Recipe: Cost Monitoring & Observability¶

Status: Conceptual. This recipe describes a cost-observability pattern. The declarative metrics: / prometheus: / custom_metrics: config block, a built-in Prometheus metrics endpoint, and the specific tokenpak_* metric values shown below are illustrative — they are not part of the validated config surface of the current TokenPak release, and the proxy does not expose a built-in Prometheus exporter (there is no :8001/metrics endpoint). The real, shipped way to see usage and cost is tokenpak status. Confirm any CLI command against tokenpak --help.

What this solves: The pattern of getting visibility into request volume, token usage, and cost over time.

Prerequisites¶

TokenPak installed (tokenpak --help)
API keys for your providers
(For the conceptual dashboard pattern) a metrics store such as Prometheus + Grafana

What's real today¶

The shipped proxy listens on http://127.0.0.1:8766 and records usage out-of-band.
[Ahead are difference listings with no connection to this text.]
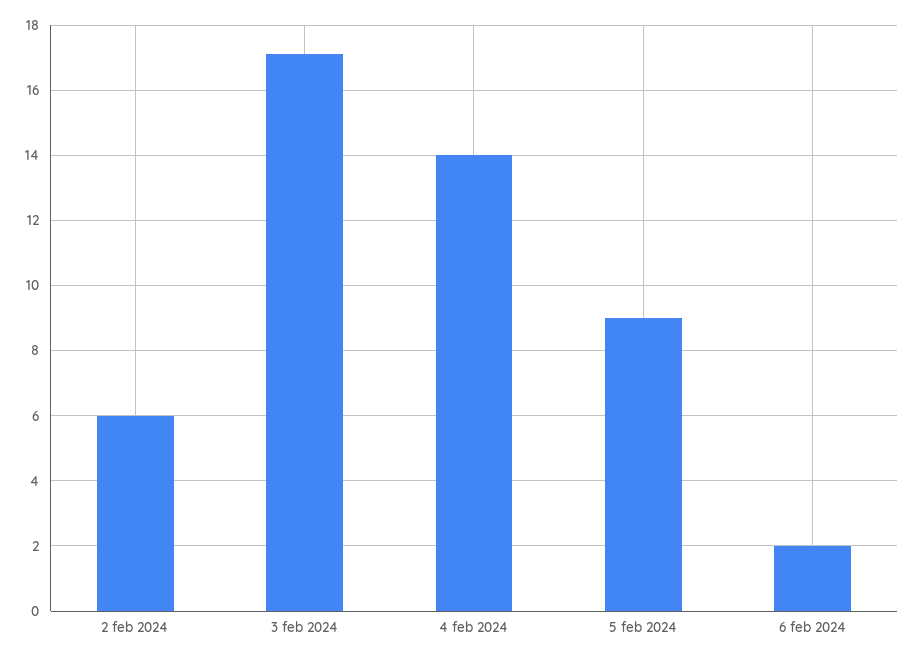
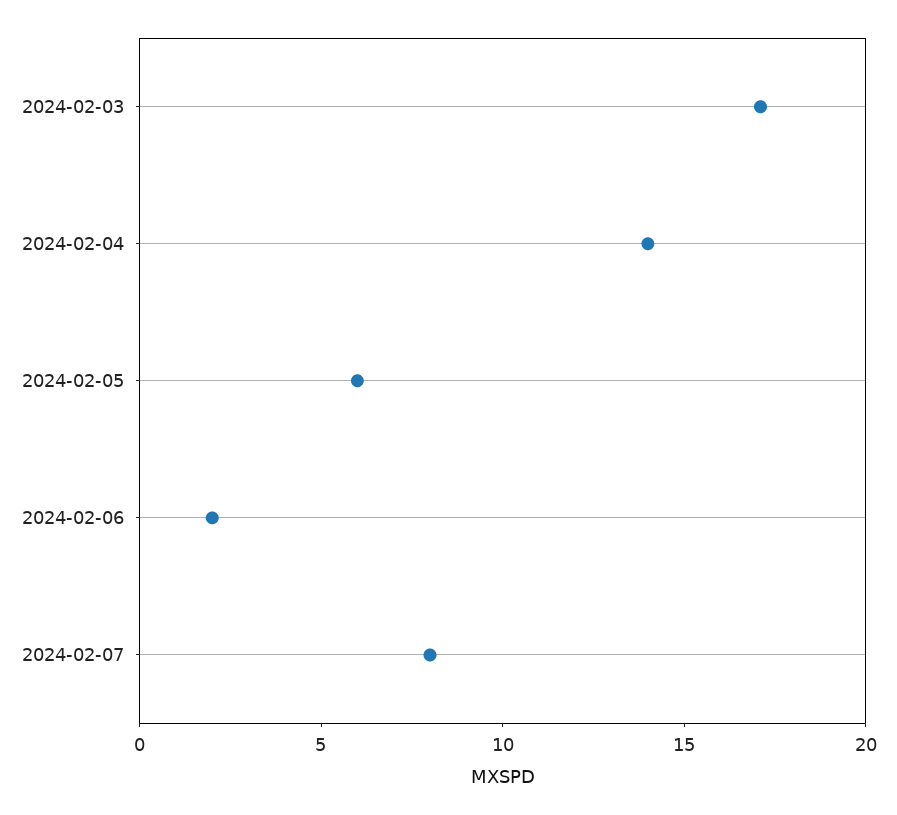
2 feb 2024: 6 -> none
5 feb 2024: 9 -> 6
2024-02-07: none -> 8

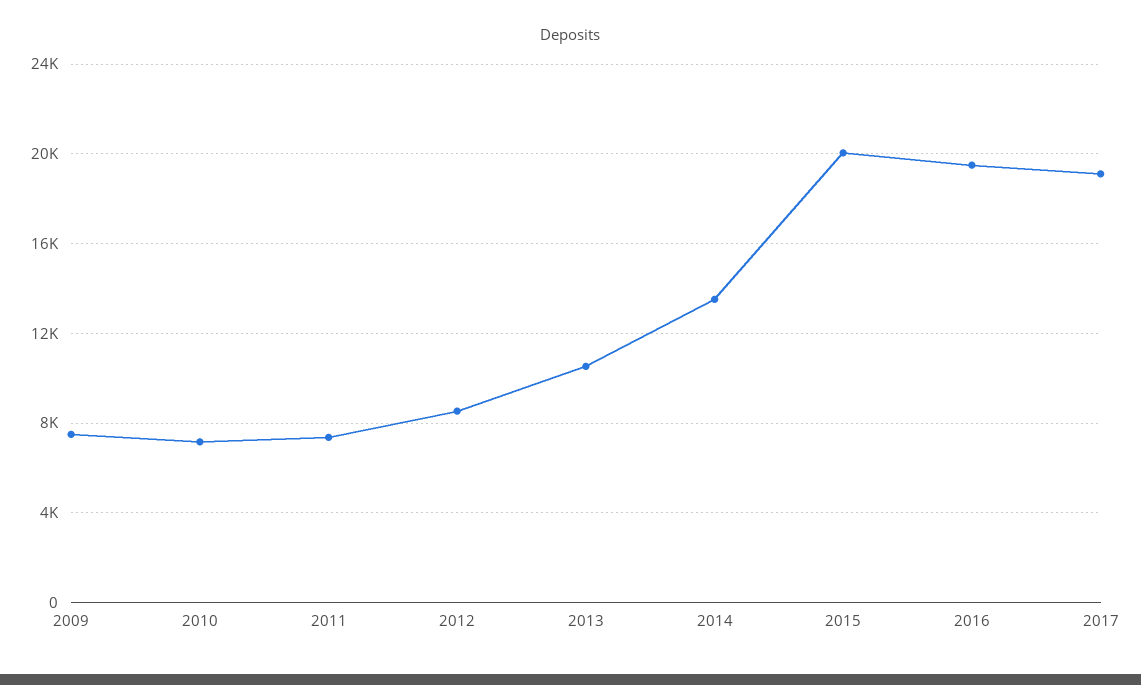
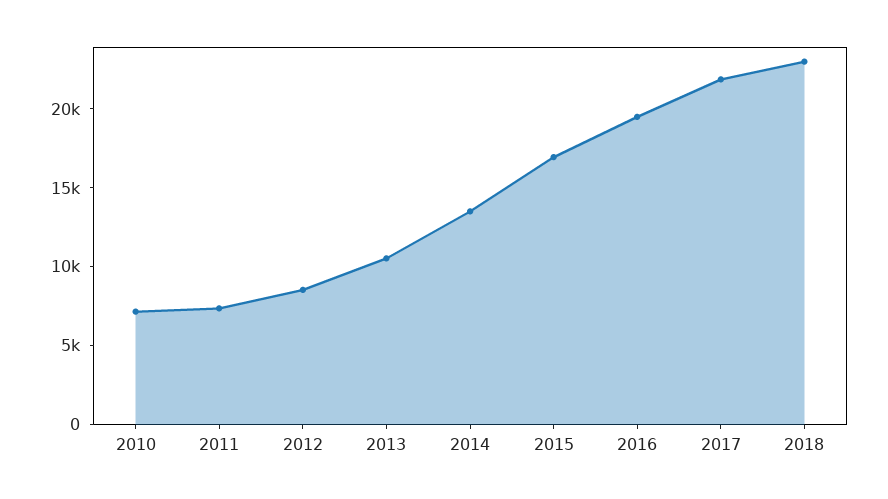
2009: 7500 -> none
2015: 20000 -> 17000
2017: 19000 -> 22000
2018: none -> 23000

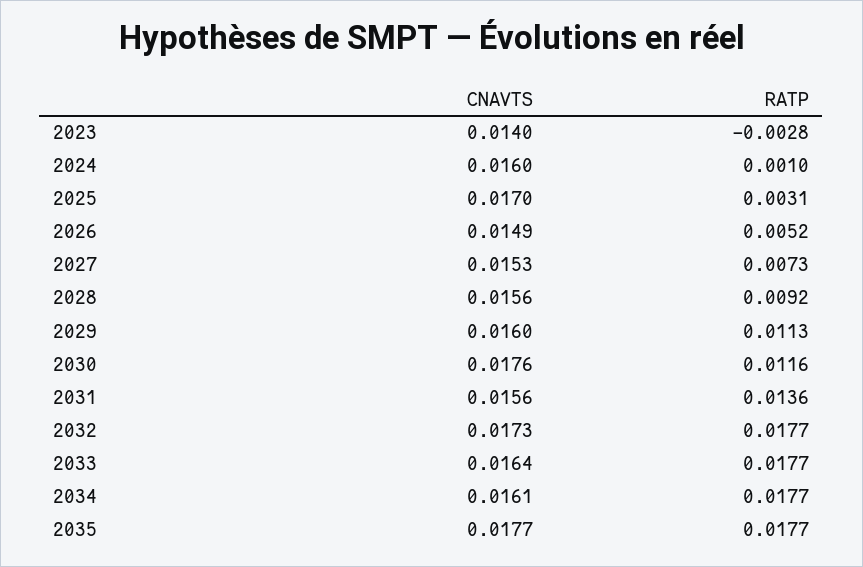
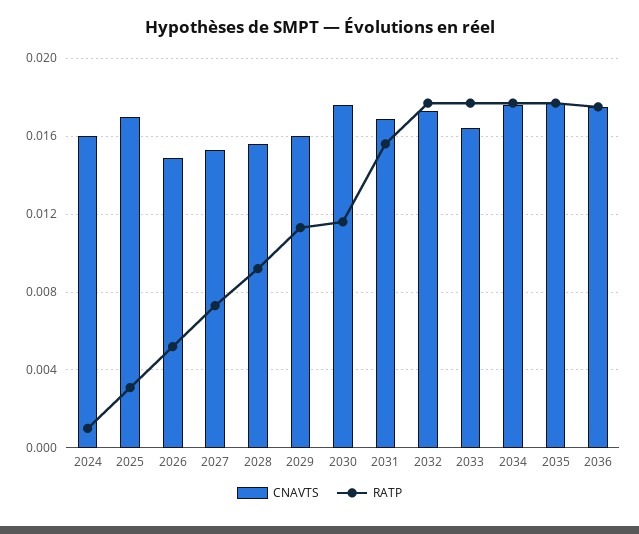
CNAVTS, 2023: 0.014 -> none
RATP, 2023: -0.0028 -> none
CNAVTS, 2031: 0.0156 -> 0.017
RATP, 2031: 0.0136 -> 0.0155
CNAVTS, 2034: 0.0161 -> 0.0175
CNAVTS, 2036: none -> 0.0175
RATP, 2036: none -> 0.0175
To see it:

tokenpak serve     # proxy on http://127.0.0.1:8766

# After sending some traffic through the proxy:
tokenpak status    # recorded request, token, and cost summary

TokenPak's proxy is a byte-preserving passthrough — it does not inject cost fields into the response body, and it does not run a separate Prometheus metrics server. Usage/cost accounting is recorded server-side and surfaced via the CLI (tokenpak status), not scraped from a :8001/metrics endpoint.
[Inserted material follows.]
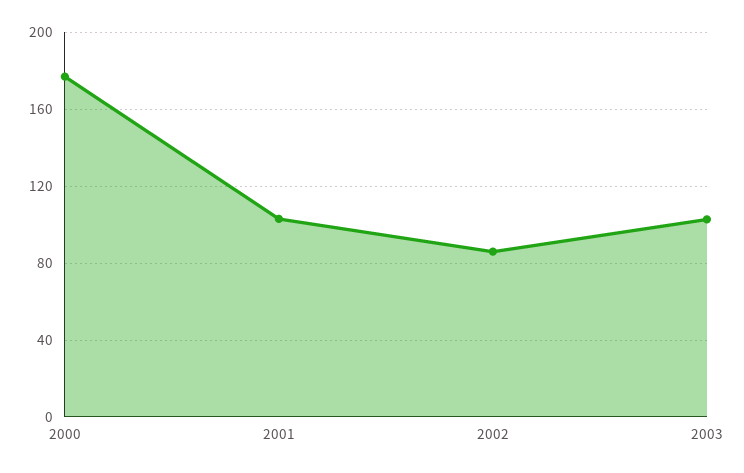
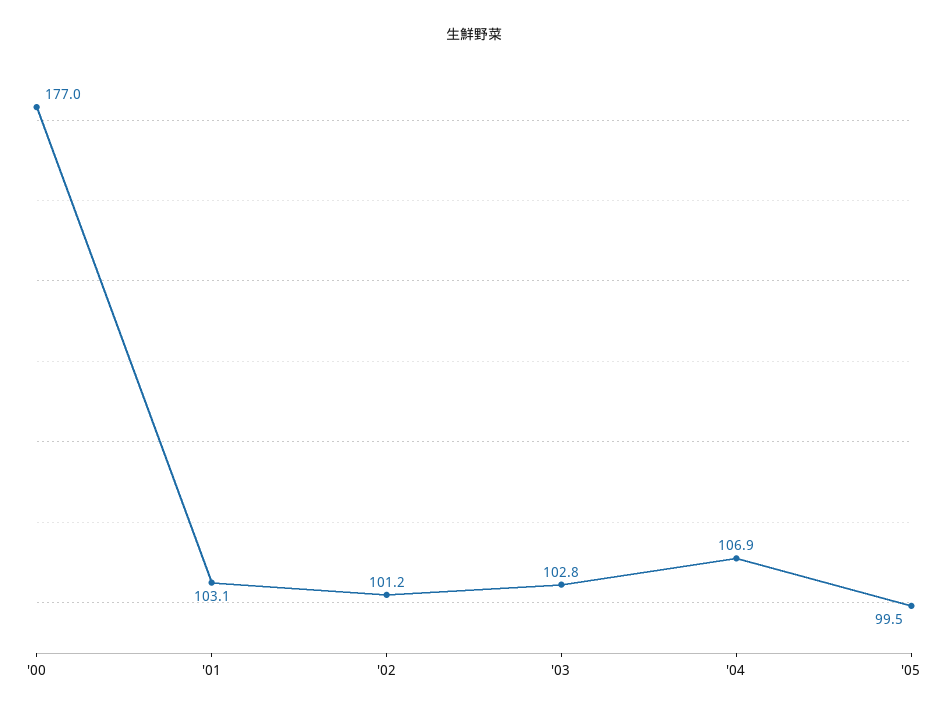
2002: 85 -> 101.2
'04: none -> 106.9
'05: none -> 99.5

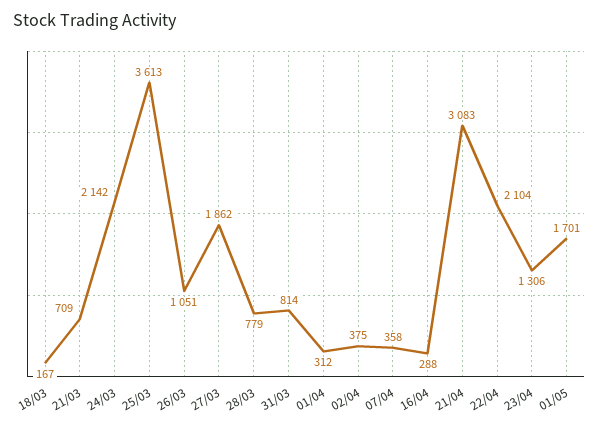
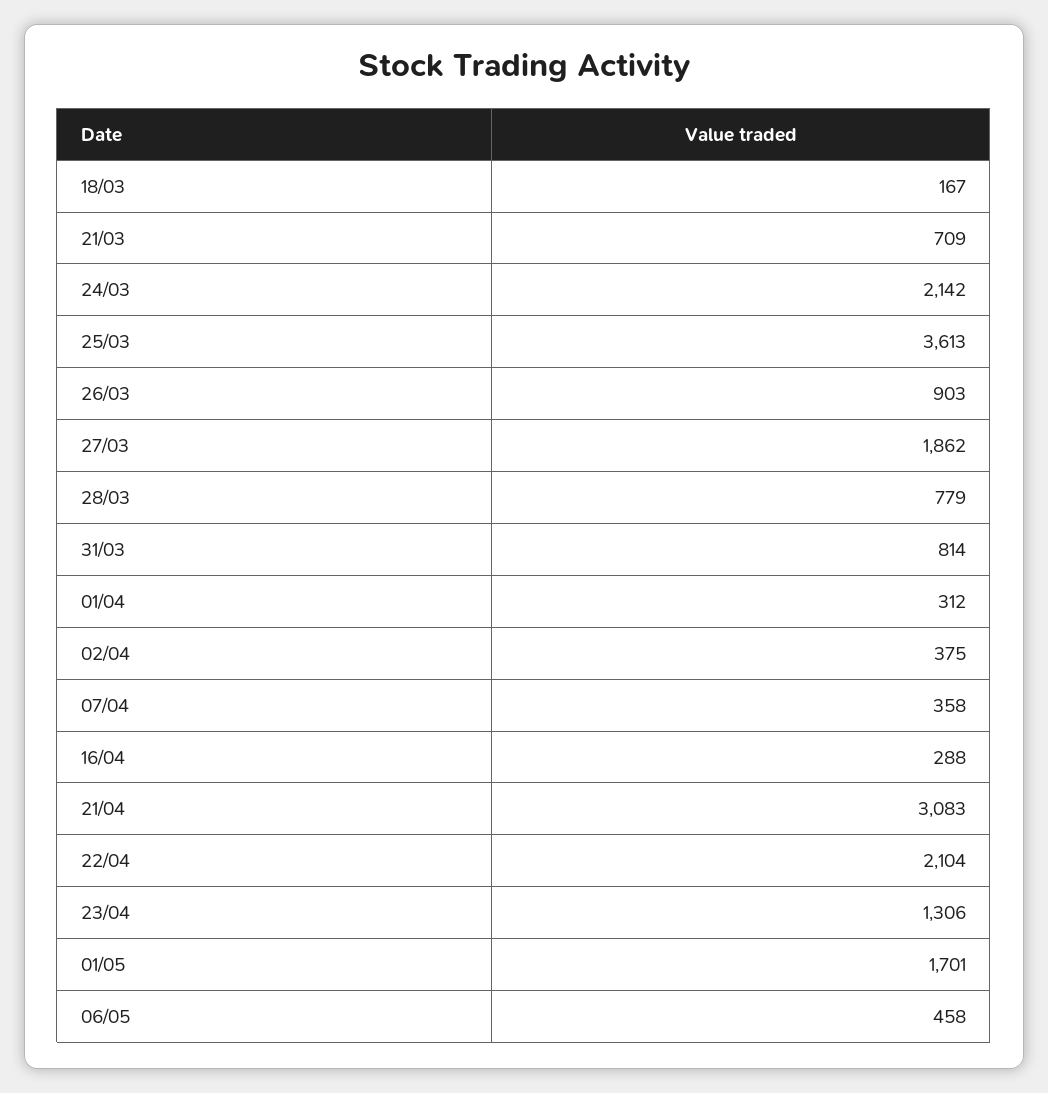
26/03: 1051 -> 903
06/05: none -> 458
The pattern (illustrative — external metrics pipeline)¶

If you want dashboards in Prometheus/Grafana, the conceptual pattern is to export TokenPak's recorded usage into a metrics store with your own shim (for example, a small exporter that reads TokenPak's recorded usage and republishes it as Prometheus metrics). The config and metric names below are illustrative only — they do not describe a built-in TokenPak exporter:

# ILLUSTRATIVE ONLY — not a validated TokenPak config schema,
# and not a built-in TokenPak metrics exporter.
metrics:
  enabled: true
  prometheus:
    enabled: true
    port: 9464          # your own exporter's port (example)
  track_by: [user_id, model, provider, status_code]
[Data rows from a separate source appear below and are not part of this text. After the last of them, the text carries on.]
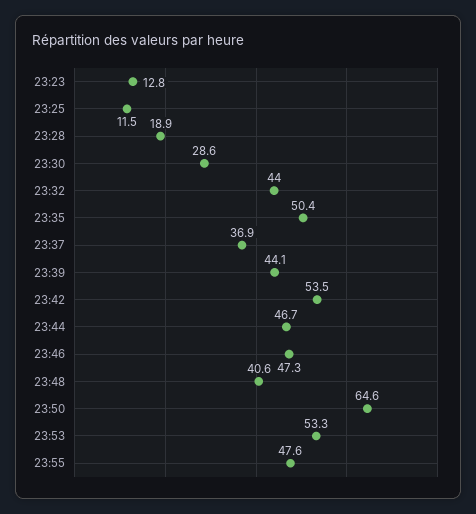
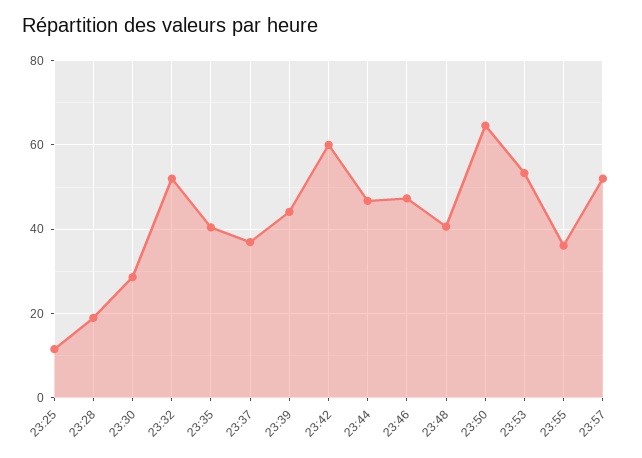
23:23: 12.8 -> none
23:32: 44 -> 52
23:35: 50.4 -> 40
23:42: 53.5 -> 60
23:55: 47.6 -> 36
23:57: none -> 52

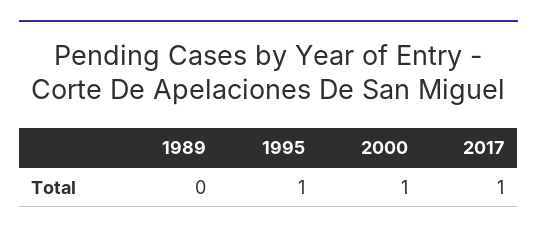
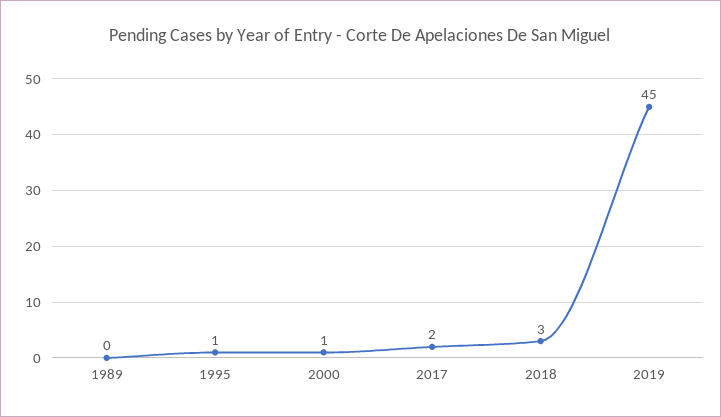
2017: 1 -> 2
2018: none -> 3
2019: none -> 45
# Example Prometheus scrape config pointing at YOUR exporter (illustrative):
scrape_configs:
  - job_name: tokenpak
    static_configs:
      - targets: ['localhost:9464']   # your exporter, not a TokenPak built-in

Example metric series your exporter might publish (names and values are illustrative, not emitted by TokenPak itself):

# ILLUSTRATIVE metric shapes — define and emit these yourself
tokenpak_requests_total{model="...",provider="...",status="200"}
tokenpak_cost_usd_total{model="...",provider="..."}
tokenpak_tokens_sent_total{model="..."}

Designing cost observability¶

Whether you use tokenpak status directly or build an external pipeline, these principles apply:

Watch cardinality. Per-user-id series can explode; aggregate by tier or model where you can.
Don't scrape too aggressively. A modest interval captures trends without overhead.
Tie alert thresholds to your budget, not to arbitrary round numbers.
Always track cost, not just request counts — requests are not a proxy for spend.
Retain long-term data if you need historical trends; short default retention loses history.
Keep a user or tier dimension so you can spot a single heavy consumer.